O primeiro Tropa de Elite (em 2012 escrevi uma série de três artigos sobre o filme, publicado no site do Passa Palavra) procurava delimitar, de forma até então inédita nas telas – TE I é o filme que inaugura (e até aqui, também encerra) o gênero filme de guerra no cinema brasileiro – certa economia libidinal da violência contemporânea brasileira, mapeando (ainda de maneira rudimentar, é certo, porém reveladora) o tipo novo de “subjetividade” que toma forma no país a partir da “guinada à direita” dos mecanismos hegemônicos de representação – um dos sintomas dessa mudança é o grande sucesso editorial de autores explicitamente vinculados ao pensamento conservador, como Olavo de Carvalho, Pondé, Diogo Mainardi,  Leandro Narloch, assim como a mudança no paradigma do humor. Com isso consegue captar e formalizar, melhor do que diversos modelos de representação à esquerda (muitas vezes concentrados mais no que deveria ser do que naquilo que, efetivamente, é) uma transformação radical nos mecanismos simbólicos de constituição do país. Movimento descrito por Vladimir Safatle nos termos de uma perda de hegemonia cultural da esquerda, sobretudo a partir dos anos 80:

Durante décadas, a esquerda conseguiu sustentar uma certa hegemonia no campo cultural nacional. Mesmo na época da ditadura, tal hegemonia não se quebrou. Vivíamos em uma ditadura na qual era possível comprar Marx nas bancas e músicas de protesto ocupavam o topo das paradas de sucesso […] Com o fim da ditadura, a força cultural da esquerda permaneceu. Nossos jornais, por exemplo, seguiam o esquizofrênico princípio: conservador na política, liberal na economia e revolucionário na cultura […] (Hoje) sela-se uma situação nova no Brasil. Pela primeira vez em décadas a esquerda é minoritária no campo cultural[2] 

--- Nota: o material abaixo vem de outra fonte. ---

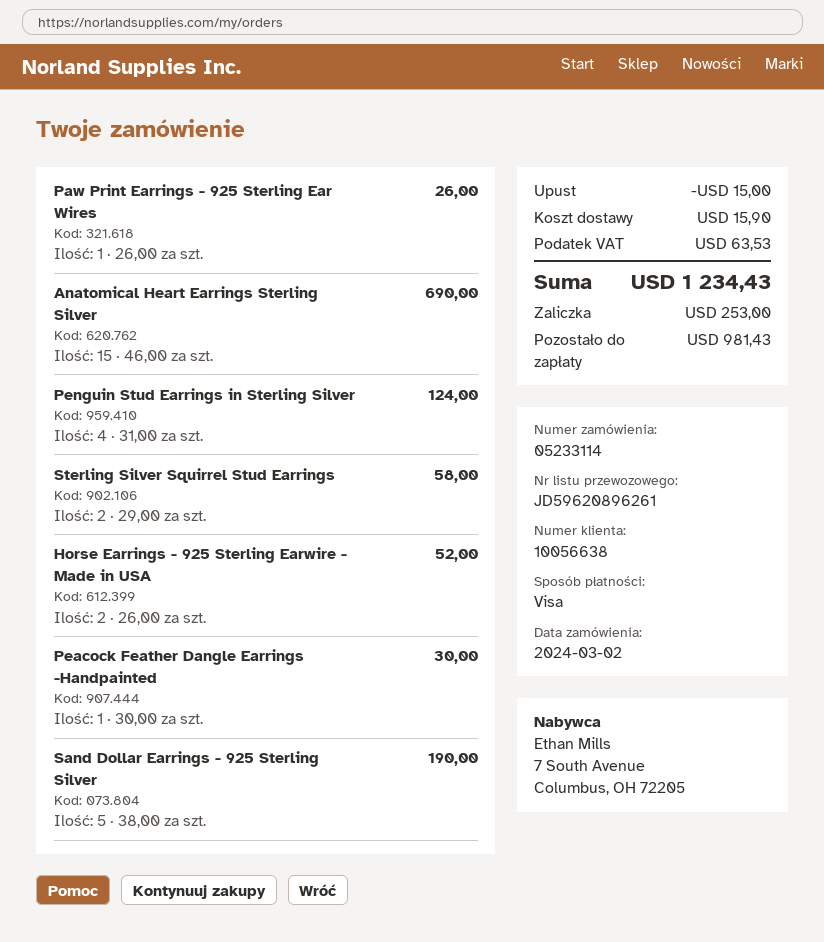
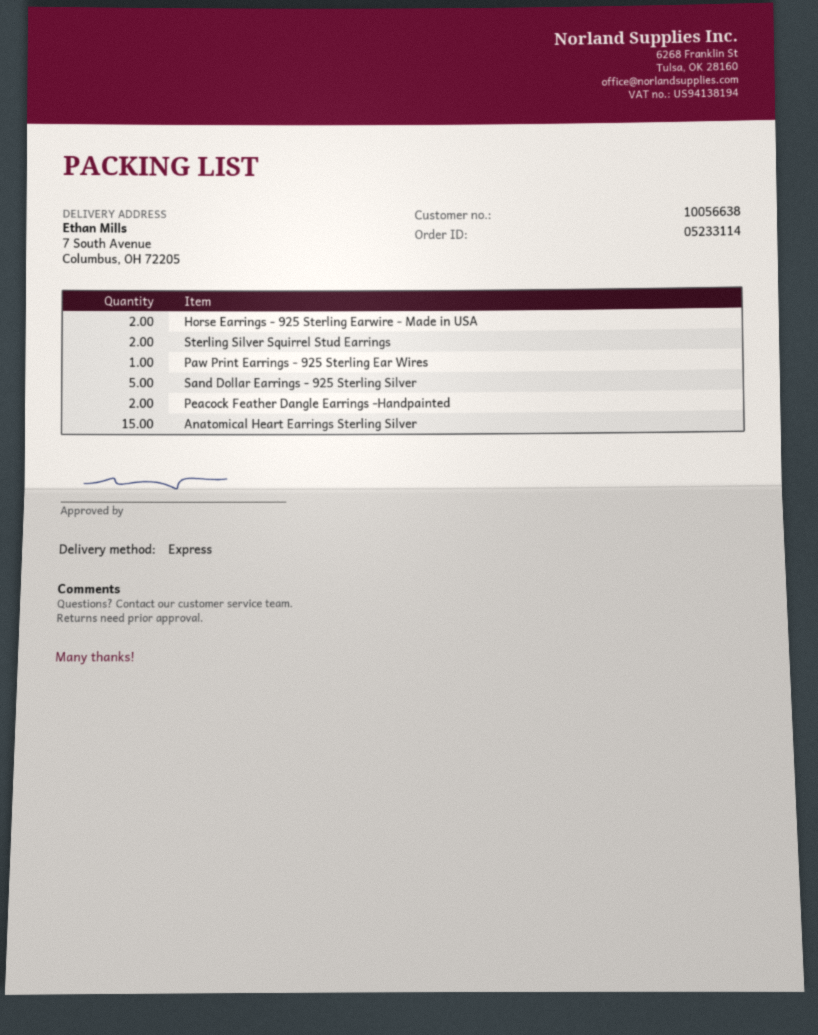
Penguin Stud Earrings in Sterling Silver: 4 -> none
Peacock Feather Dangle Earrings -Handpainted: 1 -> 2

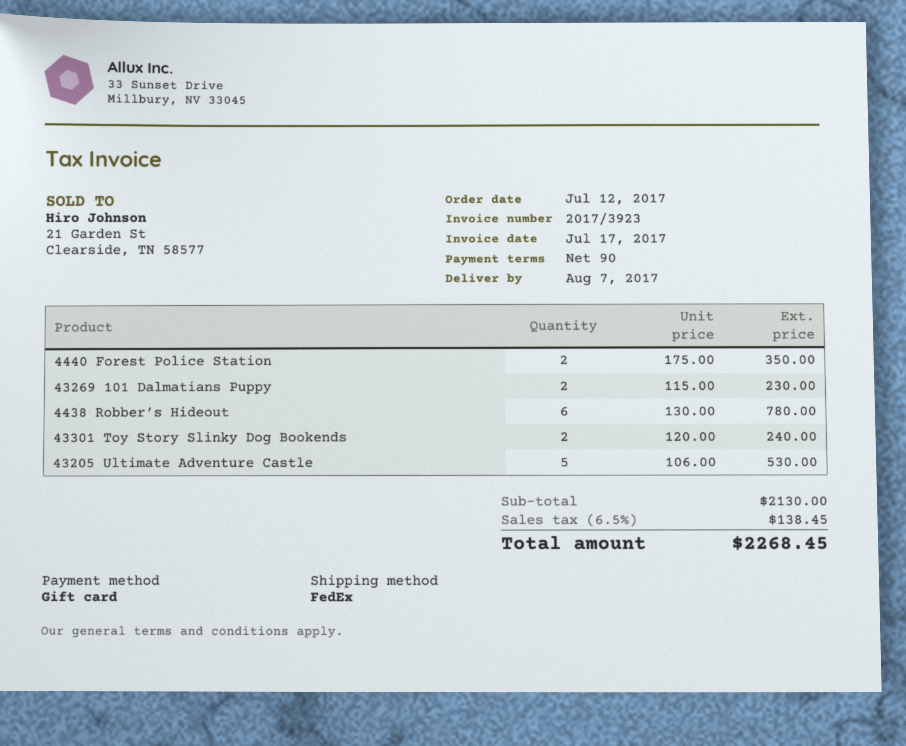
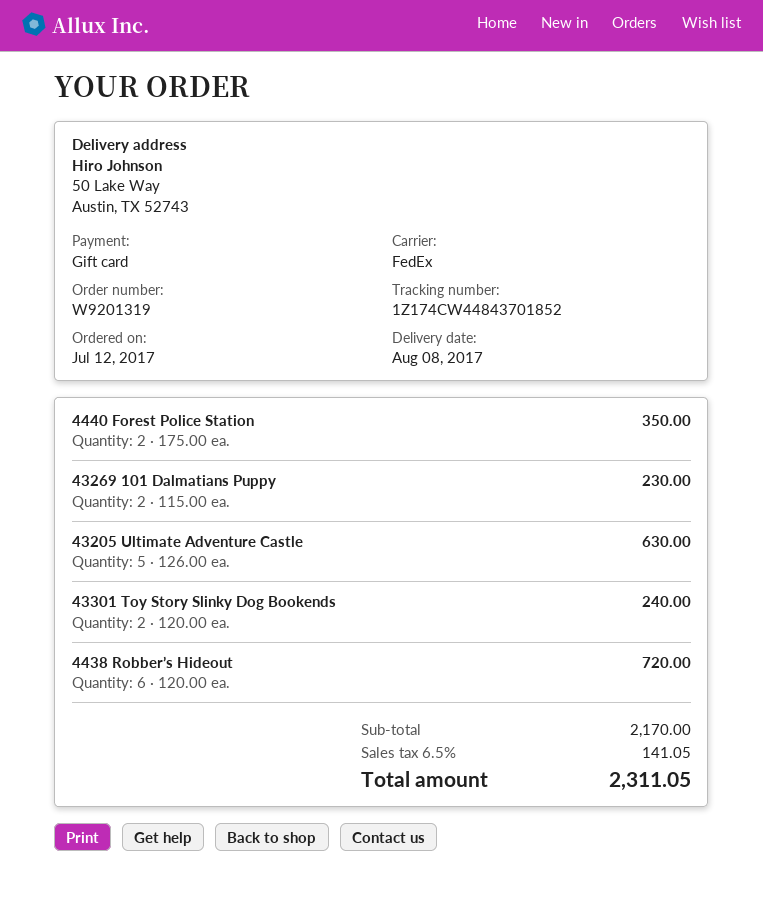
delivery date: 2017-08-07 -> 2017-08-08
4438 Robber’s Hideout: 6 x 130.00 = 780.00 -> 6 x 120.00 = 720.00
43205 Ultimate Adventure Castle: 5 x 106.00 = 530.00 -> 5 x 126.00 = 630.00
subtotal: 2130.00 -> 2170.00
tax: 6.5% = 138.45 -> 6.5% = 141.05
total: 2268.45 -> 2311.05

O filme foi um estrondoso sucesso, mas em sentido oposto ao esperado pelo “bom senso humanista”: ao invés de sentir o filme como denúncia, verdadeiro tiro de 12 na cara, o público identificou-se imediatamente com a exploração obscena do poder, com aquele herói que tem a coragem de fazer, bem feito, o que deve ser feito, custe o que custar. Funk ostentação. E o que fez José Padilha diante desse encontro traumático com o Real, em que o filme realiza a fantasia perversa que estrutura certa fantasia fundamental da realidade brasileira contemporânea (o país como campo de extermínio)? O diretor recua, no segundo filme, para a zona de conforto de um discurso moralmente aceitável, tranquilizador, tentando enquadrar esse novo modelo de dinâmica simbólica no velho paradigma do “Sistema” invisível que articula toda espécie de sujeitos corruptos (políticos, mídia, polícia, mensaleiros, etc) em benefício dos poderosos. Ou seja, enquanto Tropa de Elite 1 se parece com o raio-X do modelo ético do Brasil contemporâneo, sua continuação soa como um caricatura das posições mais “coxinhas” presentes nas manifestações brasileiras de junho de 2013, ancoradas em pautas politicamente vazias como “moralização da política” e “fim da corrupção”, cujo efeito imediato é uma fuga ao embate político propriamente dito, que passaria por um confronto efetivo com a “verdade” expressa pelo Capitão Nascimento original. Podemos falar, nesse caso, de uma espécie de “recuo conservador à esquerda” (desde que entendamos perfeitamente o significado de estar à esquerda nesse caso), similar ao realizado por Antonio Prata em sua crônica.

***       

Uma hipótese possível para o “equívoco” de Padilha, responsável em parte pelo sucesso do filme, é que este não levou em consideração o fator “massa”. Aparentemente o diretor tinha em mente o público mais restrito e especializado (cult?) que acompanha o cinema de cunho “social” brasileiro – o mesmo que havia assistido e elogiado seu trabalho anterior, o documentário “Ônibus 174” – e pretendia fazer uma espécie de filme denúncia da barbárie policial, a partir de uma ótica interna (algo similar ao que fez Kubrick em Nascido para matar). Contudo, o filme se tornou um fenômeno de massa e saiu do controle, pois Nascimento foi considerado um verdadeiro herói nacional. A imoralidade obscena do poder deixou de ser autoevidente, como antes parecia ser (terá sido realmente?). Diga-se de passagem, e contrariando o que afirma José Padilha, nada na forma do filme indica que o olhar do personagem é problemático – tirando uma ou outra crise de ansiedade circunstancial[3] – mas antes, sua estrutura serve para confirmar o caráter incorruptível e infalível do capitão Nascimento.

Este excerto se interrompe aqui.